Unicef Uganda's communications officer Proscovia Nakibuuka said the world body's latest report on the state of children revealed that the east African country needed to reduce the mortality rate of children aged under five in poorer communities as a priority.
The mortality rate of children aged under five in Uganda's poor communities has to be reduced by 6.8 per per year for the country to realise the 2030 target of 25 deaths per 1,000 live births, Unicef said.
Nakibuuka said Unicef's global report on children released on Monday indicated that the under-five mortality rates in richer communities in Uganda had to be reduced by two percent a year compared to 4.8 percent in poor communities.
"Under-five mortality should continue to decline for all children," she said. "But in order to reach the child survival targets, mortality rates for children from the poorest households will have to fall much more rapidly than the rates for those from the wealthiest households."
Uganda's under-five mortality rate is 90 deaths per 1,000 live births while child poverty is pegged at 55% for under-fives.

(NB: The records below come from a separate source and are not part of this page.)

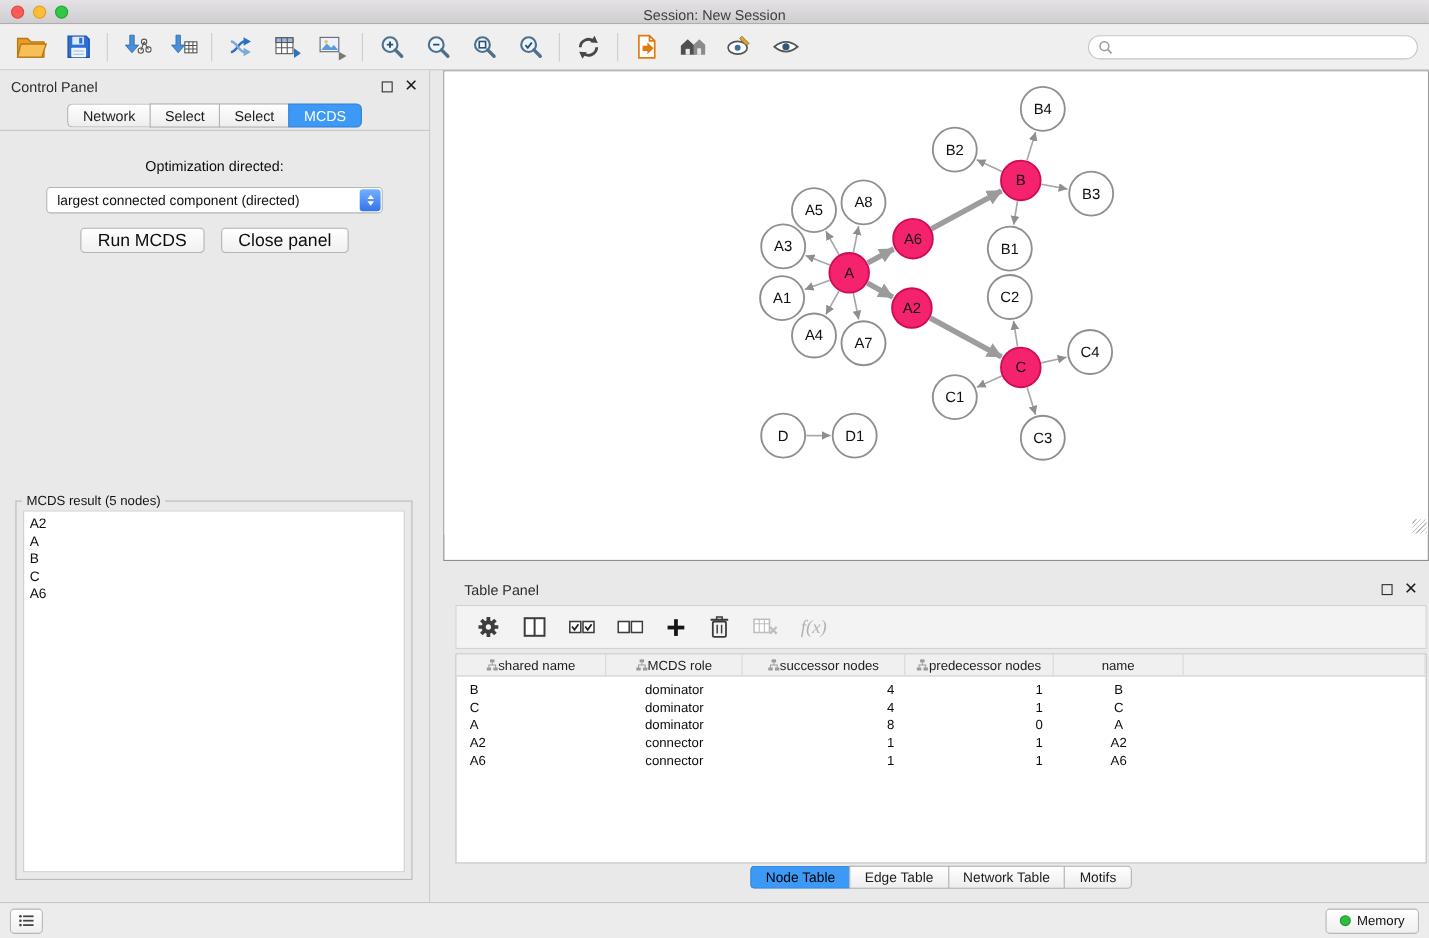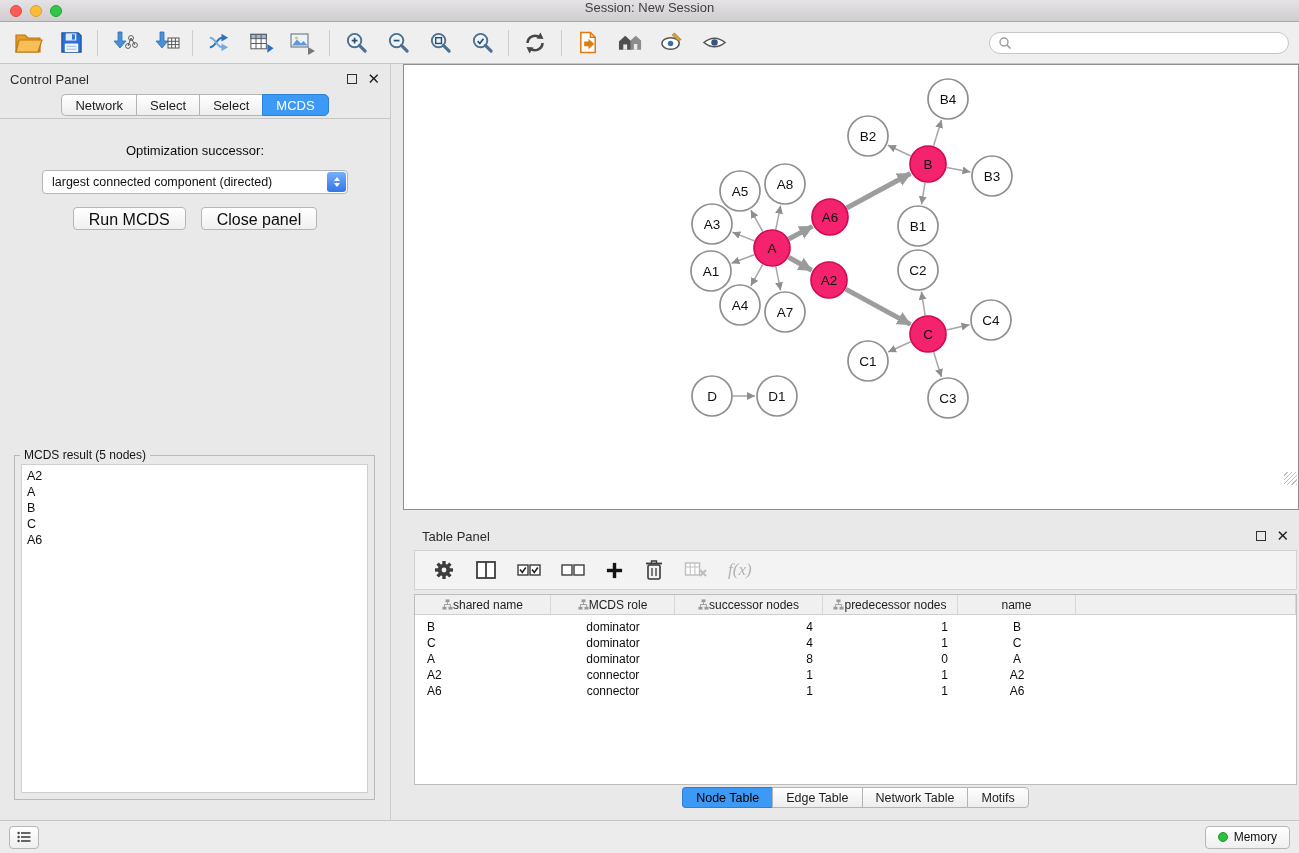--- a/index.html
+++ b/index.html
@@ -1,21 +1,21 @@
 <!DOCTYPE html>
 <html style="--accent-blue: #3d99f6; --status-green: #2ebd3e;"><head>
 <meta charset="utf-8">
 <style>
 *{margin:0;padding:0;box-sizing:border-box}
 html,body{width:1299px;height:853px}
 body{font-family:"Liberation Sans","DejaVu Sans",sans-serif;background:#e9e9e9;overflow:hidden}
 .screen{position:absolute;inset:0;width:1299px;height:853px}
 
 
-.titlebar{position:absolute;top:0;left:0;right:0;height:22px;background:linear-gradient(#e4e2e4,#cfcdcf);border-bottom:1px solid #a9a7a9;display:flex;align-items:flex-start}
+.titlebar{position:absolute;top:0;left:0;right:0;height:22px;background:linear-gradient(#e4e2e4,#cfcdcf);border-bottom:1px solid #a9a7a9;display:flex;align-items:flex-end}
 .traffic{position:absolute;left:10px;top:5px;display:flex;gap:8px}
 .tl{width:12px;height:12px;border-radius:50%;display:inline-block}
 .tl.red{background:#fc5b57;border:1px solid #e04740}
 .tl.yellow{background:#fdbe37;border:1px solid #dfa023}
 .tl.green{background:#33c748;border:1px solid #23a433}
 .titlebar .title{flex:1;text-align:center;font-size:13px;color:#404040}
 
 
 .toolbar{position:absolute;top:22px;left:0;right:0;height:42px;background:#efefef;border-bottom:1px solid #c6c6c6;display:flex;align-items:center;padding:0 8px}
 .tbtn{width:42px;height:36px;display:flex;align-items:center;justify-content:center;background:none;border:none;cursor:pointer}
@@ -250,21 +250,21 @@
       <span class="spacer"></span>
       <span class="float-ic"></span>
       <span class="close-ic">✕</span>
     </div>
     <div class="cp-tabs">
       <div class="cp-tab">Network</div>
       <div class="cp-tab">Select</div>
       <div class="cp-tab">Select</div>
       <div class="cp-tab active">MCDS</div>
     </div>
-    <div class="opt-label">Optimization successor:</div>
+    <div class="opt-label">Optimization directed:</div>
     <div class="dropdown">
       <span>largest connected component (directed)</span>
       <span class="stepper">
           <span class="up"></span>
           <span class="down"></span>
         </span>
     </div>
     <div class="cp-buttons">
       <button class="cp-btn">Run MCDS</button>
       <button class="cp-btn">Close panel</button>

Child poverty rates are much higher in northern Uganda with the lowest rates in central and eastern regions. Nakibuuka said global trends showed that 69 million children will die from mostly preventable causes by 2030. In Uganda, every day, 52 children die of pneumonia, 42 from malaria and 33 from diarrhoea.
The report, according to Nakibuuka revealed that 167 million children across the world will live in poverty, and 750 million women will have been married as children by 2030, the target date for the Sustainable Development Goals – unless the world focuses more on the plight of its most disadvantaged children.
To lift the world's poorest children out of poverty, governments, donors, businesses and international organisations have been to accelerate efforts to address the needs of the most disadvantaged children first so that no one is left behind.
Unicef's representative in Uganda, Aida Girma said: "in many cases, the constraints on reaching these children are not technical.
"They are a matter of political commitment and collective will. They are a matter of resources. If we all join forces, we can address the inequity and inequality that hundreds of thousands of children across Uganda currently experience."
While education plays a unique role in levelling the playing field for children, the number of those who do not attend school has increased since 2011. A significant proportion of those, who do go to school, do not get adequate learning.
About 124 million children worldwide do not go to primary and lower-secondary school, and almost two in five who finish primary school have not learnt how to read, write or do simple arithmetic. Addressing the challenges in education, especially quality education, requires interventions in early childhood.
According to the Unicef report, there is evidence that early childhood education can prepare children from the most disadvantaged homes for greater success when they enter primary school.
In Uganda, an integrated early childhood development policy was recently passed by Cabinet.
The policy identifies early childhood development as a critical component of building Uganda's future labour force and it is a flagship programme of Unicef's 2016-2020 country programme of cooperation with the government.
"By investing in the most disadvantaged and marginalized children right from the moment of their conception, we know we can have a major impact on the future of millions of Ugandan children's lives and, as a result, the achievement of Uganda's Vision 2040," Girma said.